To be honest, I don't know if the birth of the term Man Card actually came from one of my frat-tastic brothers or not. All I know is that the first time I heard it I was in college. I think I've hated the term ever since. For those unfamiliar, Urban Dictionary gives us the following definition:
Man Card: Requirement to be accepted as a respectable member of the male community. Can and should be revoked by other respectable males for doing non-respectable-male things.
So if you're going to use it in a sentence, it would be something like: "Bro, I can't believe you watch Oprah. That's so not cool bro, I'm gonna take your man card, bro." It doesn't always have to be bracketed by multiple 'bros' but it usually is.
I've got a few problems with the term. First, it makes you sound like a damn meathead. Honestly, there is no way to use the term without sounding like a complete idiot. One of the Fox football announcers used it today and it really annoyed me. I can't remember which one. They've got like six guys on the pregame show. The first time that I thought about writing on this topic was a couple months ago. I think it was a night when I was eating sushi, drinking wine, and watching Sex and the City, the movie. Oh, and that was after a little shopping trip to Ulta Cosmetics. I just felt like someone from a neighboring college was going to come over with a paddle and his greek letters on and say something about needing my man card. And then calling me his bro. The thought almost ruined the second half of the movie for me.
Editor's Tangent: Why the hell did Carrie end up with Big? Seriously...Aiden was 10x the boyfriend that Big was. This never made any sense to me. Carrie always seemed like the rational one, but I really disagree with this decision.
Editor's Tangent #2: I wonder if Samantha (Kim Cattrall) gets a smaller percentage of the residuals from the TBS episodes than she did on HBO. Honestly, she's barely in the TBS version. Most likely because all of her scenes involved her doing things that are not suitable for TBS. It doesn't even make sense on TBS. Here's a typical scene from a typical SATC marathon that I typically watch: [Carrie voiceover] "MEANWHILE...Samantha was going downtown while I was shoe shopping uptown." And then they just cut to Carrie's shoe shopping, with no other mention of Samantha. We all know what we'd see if this was on HBO. Ugh.
Aaaaannnd we're back. So back to the whole overuse of Man Card thing. It doesn't make any sense that a guy would lose guy points for doing things that are typically reserved for women. Think of this idea in reverse. If a girl happened to like football and beer and books about war, would she somehow lose her woman card? I think not. I hope I didn't just give some sorority somewhere an idea.

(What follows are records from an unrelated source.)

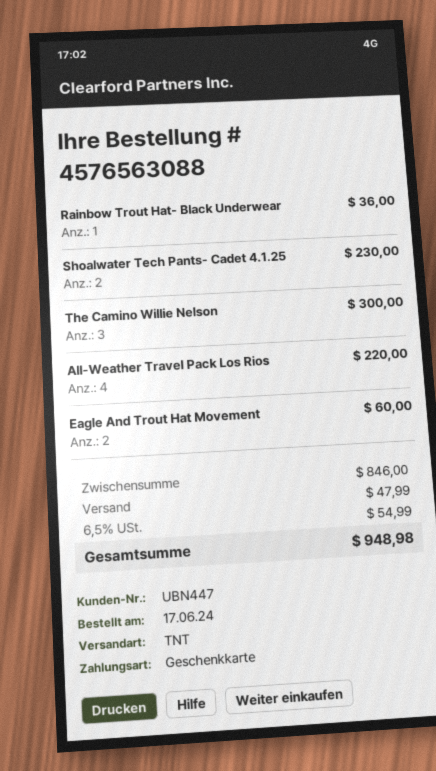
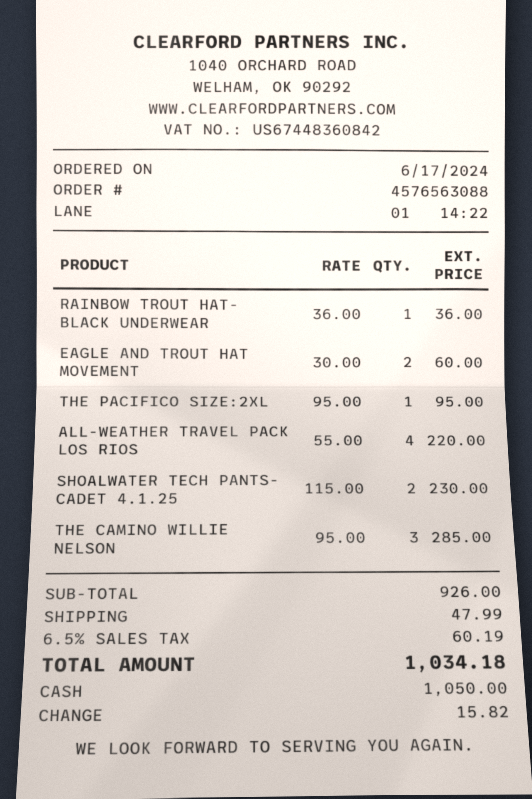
payment method: gift card -> cash
The Camino Willie Nelson: 3 for 300.00 -> 3 for 285.00
THE PACIFICO SIZE:2XL: none -> 1 for 95.00
subtotal: 846.00 -> 926.00
tax: 6.5% = 54.99 -> 6.5% = 60.19
total: 948.98 -> 1034.18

It would make more sense if a man who did things like watching Oprah, Ellen, or Real Housewives; or tried Pilates a couple of times; or occasionally reads Cosmo would instead have some kind of punch card for these female-leaning activities. Each time a guy did one of these types of things, they would get another hole punched on their card. Once the cards is full of holes (shaped like Austin Powers' necklace medallion), perhaps he could send it in for some kind of woman card. He wouldn't have to turn in his man card (because in my little world, that term is never used again) but would instead have some kind of dual citizenship. You could put it on your resume, sort of like fluency in a foreign language. Oh, and it would also give you free entrance into the studio audience for a taping of Ellen. She gives away the best prizes to her studio audience. And it's like an every episode thing with her...not just once a year like with Oprah.
So that's all I've got for now. Even if my punch card/dual citizenship idea doesn't get off the ground, just do me a favor and never use the term Man Card. Oh, and if you happen to know how I can get tickets to Ellen, let me know, Bro.